The Entry of the POUM into the Catalan Government

Commenting on the formation in Madrid of a Popular Front government on September 6, including republicans and communists, and presided over by Largo Caballero, Andres Nin declared: 'the present government doubtless represents a step forward compared with the previous government, but it is a Popular Front government, a government which corresponds to the situation before July 19, when the workers' insurrection had not taken place, and in this respect .... it represents a step backwards. There is thus no other way out but a workers' government. The slogan for the entire working class for the coming period is "Out with the bourgeois ministers, and long live the government of the working class" '.

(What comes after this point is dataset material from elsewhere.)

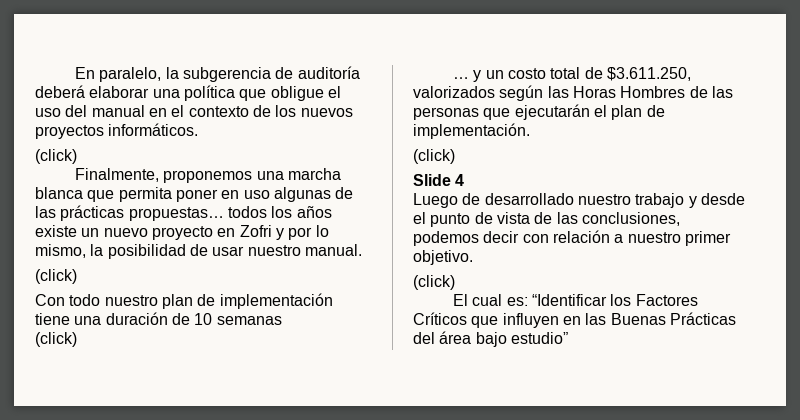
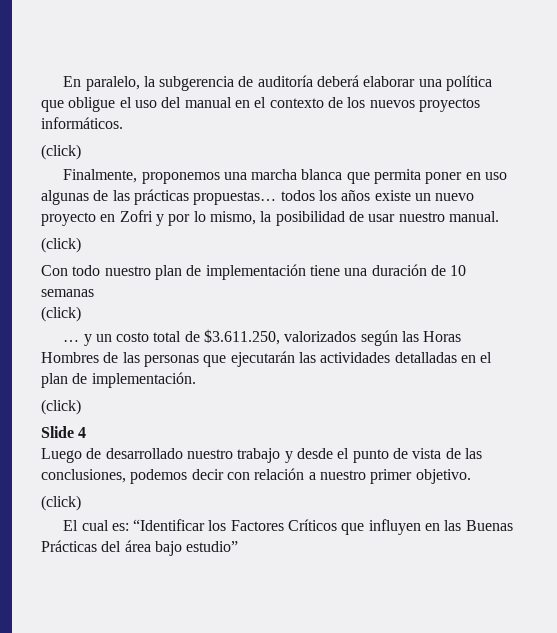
- … y un costo total de $3.611.250, valorizados según las Horas Hombres de las personas que ejecutarán el plan de implementación.
+ … y un costo total de $3.611.250, valorizados según las Horas Hombres de las personas que ejecutarán las actividades detalladas en el plan de implementación.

A few days later, on September 26, under the patronage of the Catalan Republican President of the Generality, Companys, a new government was set up on the Madrid model: Andres Nin himself was a member of it, with the title of 'Councillor for Justice'. It is this government of the Generality that will decree and carry out the effective dissolution of the revolutionary committees and the liquidation of the situation of 'dual power', established by the workers' response to the military insurrection. Companys' biographer was to describe this political episode as follows:

'Companys, who has recognised the right of the workers to govern and has also shown himself to be prepared to abandon his position, manipulates the situation with such skill that gradually he re-establishes the legitimate organs of power, undermines any action taken by the committees and reduces the labour organisations to the mere role of auxiliaries accessories and executives. Within four to five months a normal state of affairs had been established.'

Commenting on the refusal by the workers' organisations of the Popular Front (of the CNT and the POUM as of the Communist and Socialist Parties,) to take the power on the morrow of July 19 in the so-called republican zone, Trotsky was to write: 'to renounce the conquest of power, is to leave it voluntarily to those who hold it, to the exploiters. The basis of any revolution has consisted and consists in carrying a new class to power and thus giving it the opportunity to carry out its programme . . . The refusal to take power inevitably throws any working-class organisation into the marsh of reformism and makes it the plaything of the bourgeoisie; it cannot be otherwise, given the structure of society'. This was in striking agreement with the point of view of president Azana, the spokesman of the republican bour¬geoisie, who wrote, with some cynicism:

'Because of the suppression of military insurrection and at a time when the government lacked any combined means of action, there was an uprising of the proletariat which was not directed against the government itself. .... A revolution must have the support of the mandate, must take over the government, must direct the country in accordance with its views. This had not been done.... The old order could have been replaced by a revolutionary one. This was not so'.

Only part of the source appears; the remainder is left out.